Only the lines below from the one that contains "Displaying Fault Code" through the one that contains "text: Internal Boiler" should appear in your answer, exact and without pictures.

• Source data
---

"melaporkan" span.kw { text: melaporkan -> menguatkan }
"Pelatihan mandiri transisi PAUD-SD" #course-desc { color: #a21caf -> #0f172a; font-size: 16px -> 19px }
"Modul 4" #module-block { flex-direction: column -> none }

---

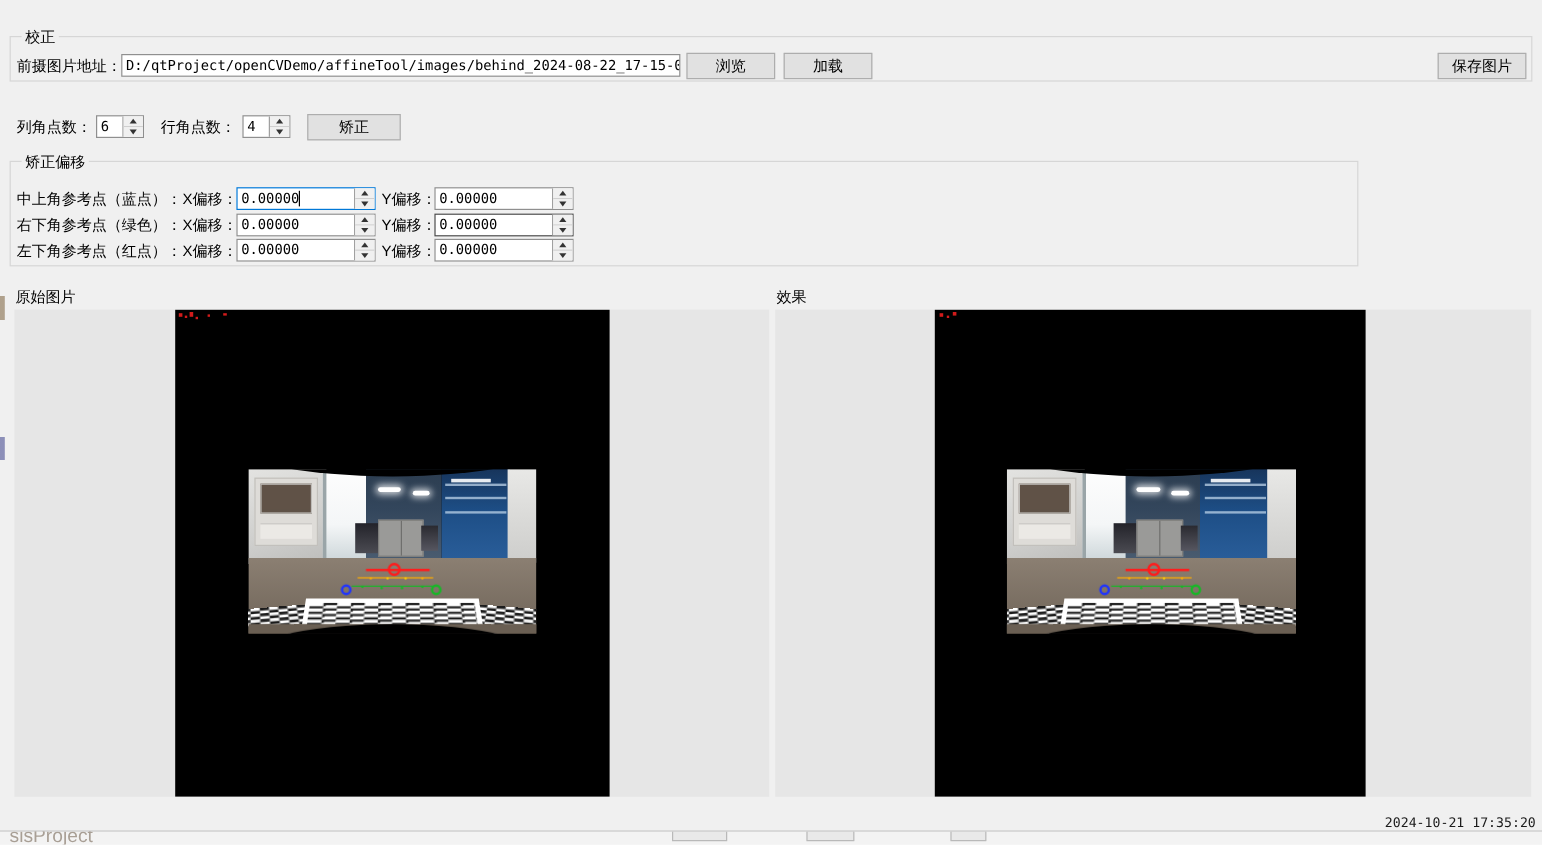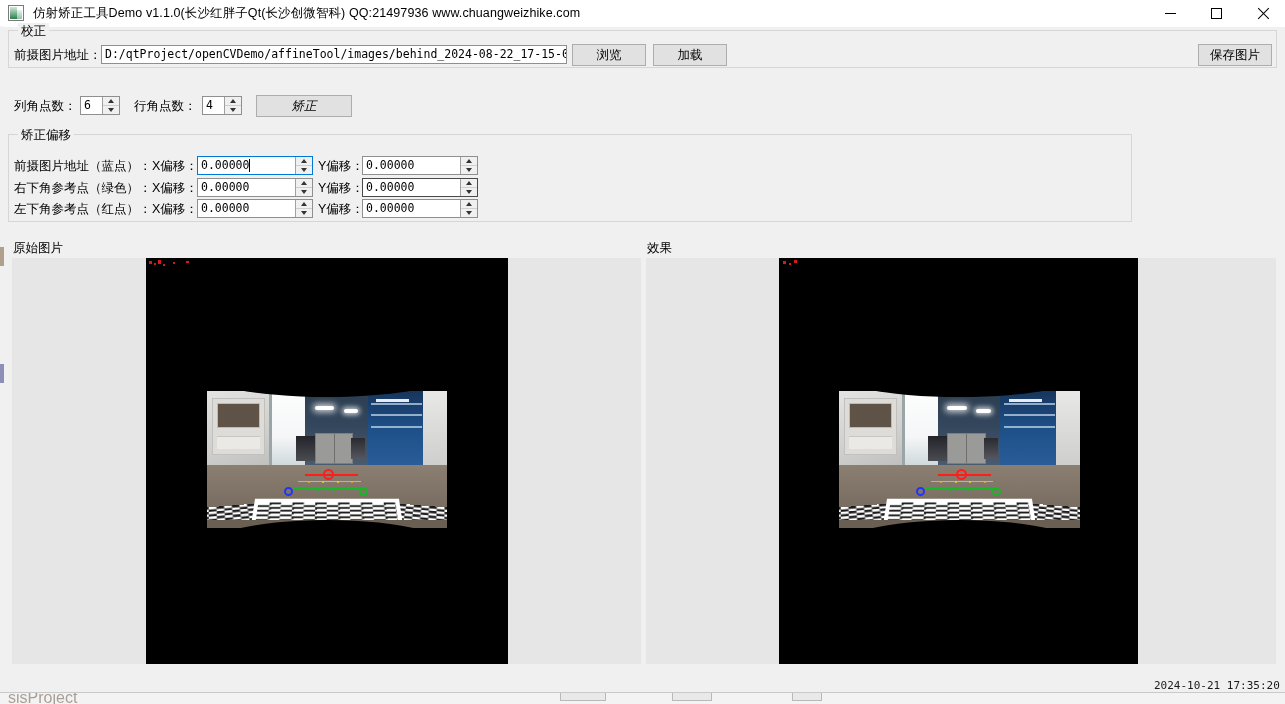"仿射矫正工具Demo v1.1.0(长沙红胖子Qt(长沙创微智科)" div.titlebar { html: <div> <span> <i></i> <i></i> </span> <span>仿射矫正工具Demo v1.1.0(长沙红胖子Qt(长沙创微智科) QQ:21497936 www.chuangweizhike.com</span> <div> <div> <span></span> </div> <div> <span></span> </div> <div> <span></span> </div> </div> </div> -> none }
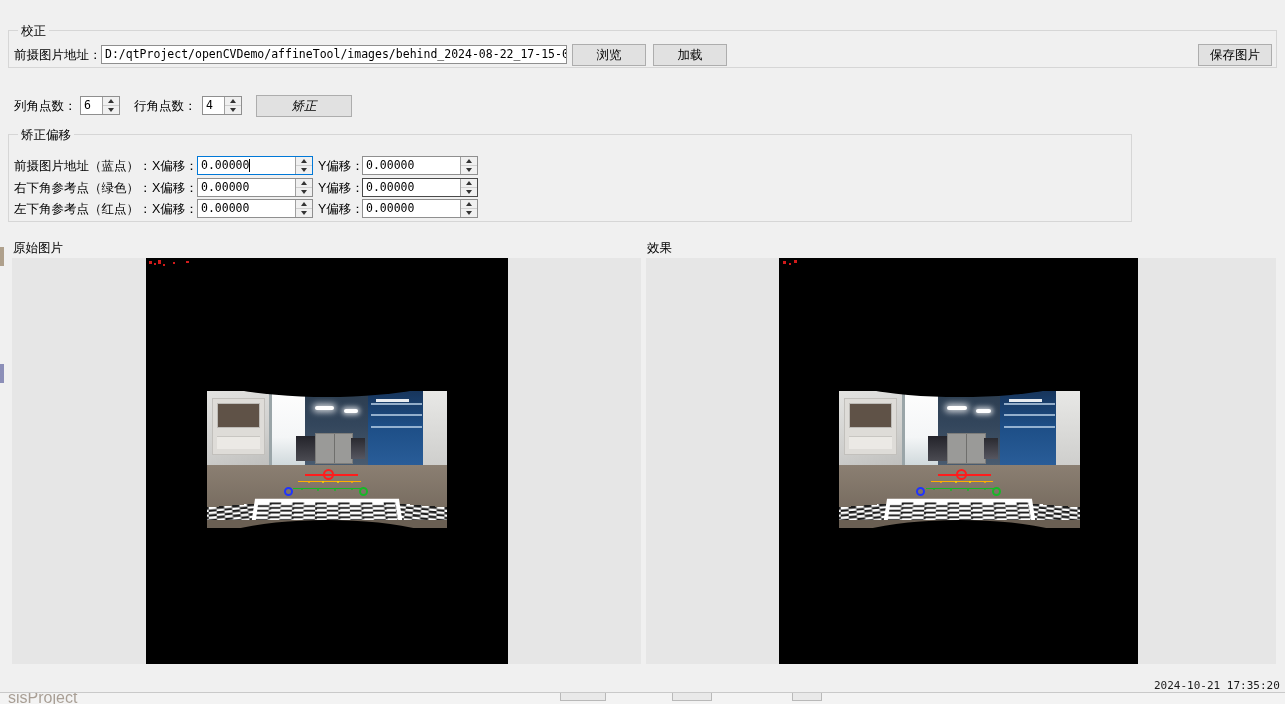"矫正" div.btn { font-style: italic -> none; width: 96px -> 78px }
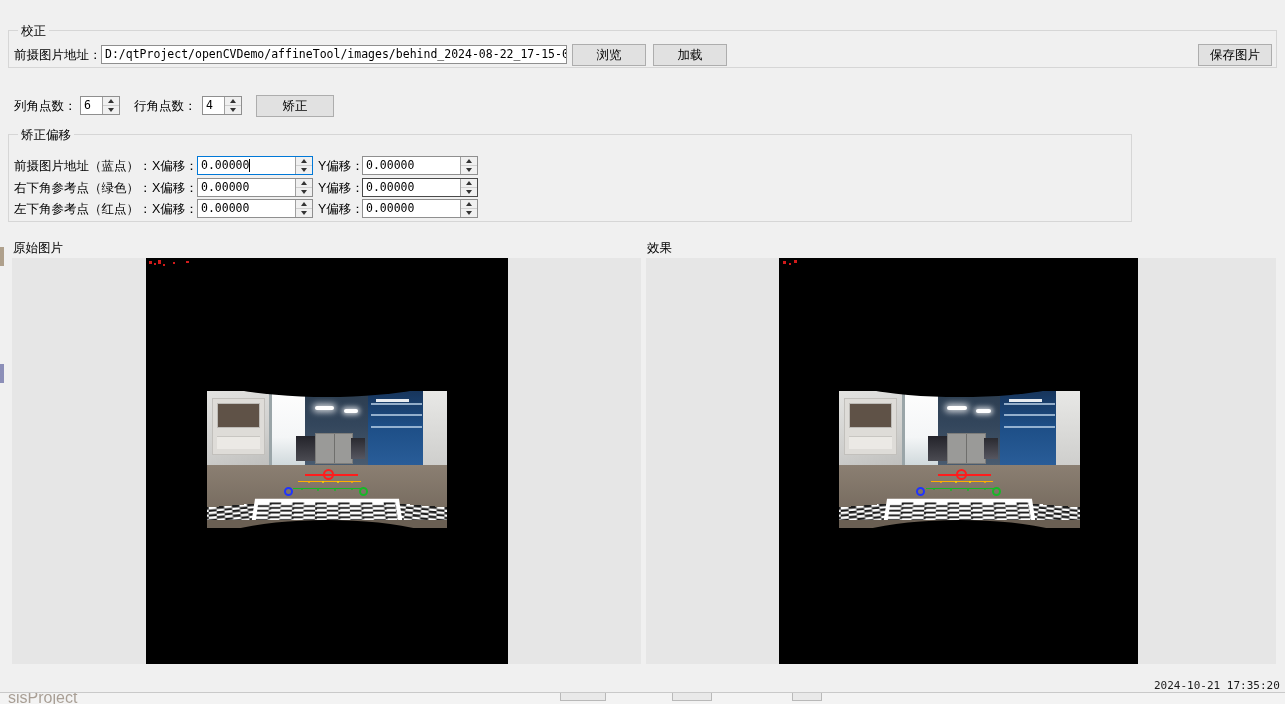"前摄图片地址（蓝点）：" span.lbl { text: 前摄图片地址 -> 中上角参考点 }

---

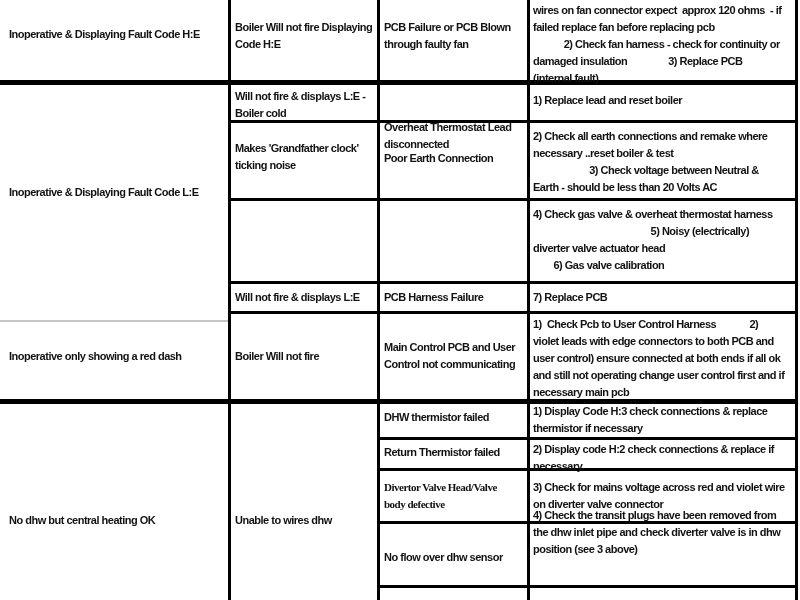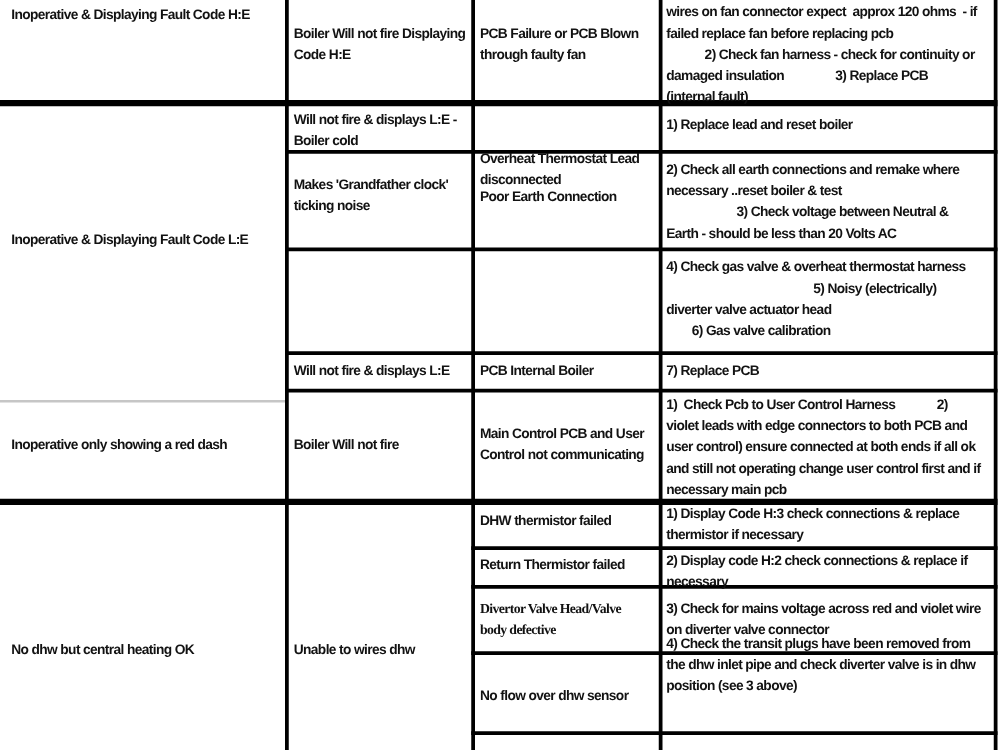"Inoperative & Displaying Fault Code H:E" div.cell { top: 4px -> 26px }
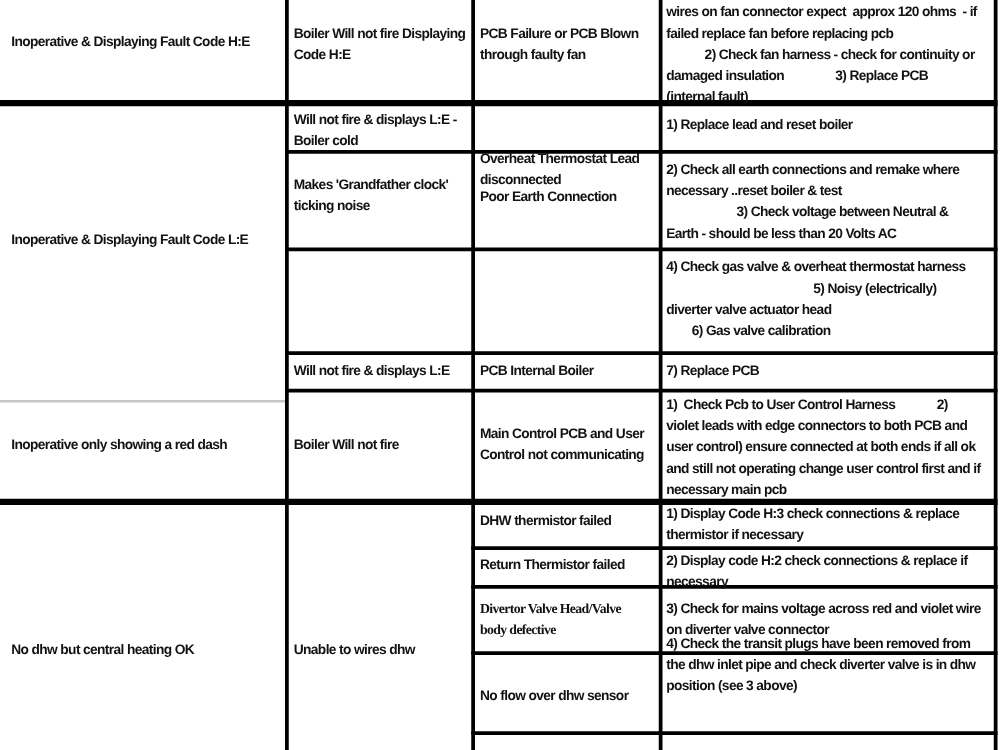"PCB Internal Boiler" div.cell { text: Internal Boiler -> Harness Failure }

---

• Your response
"Inoperative & Displaying Fault Code H:E" div.cell { top: 4px -> 26px }
"PCB Internal Boiler" div.cell { text: Internal Boiler -> Harness Failure }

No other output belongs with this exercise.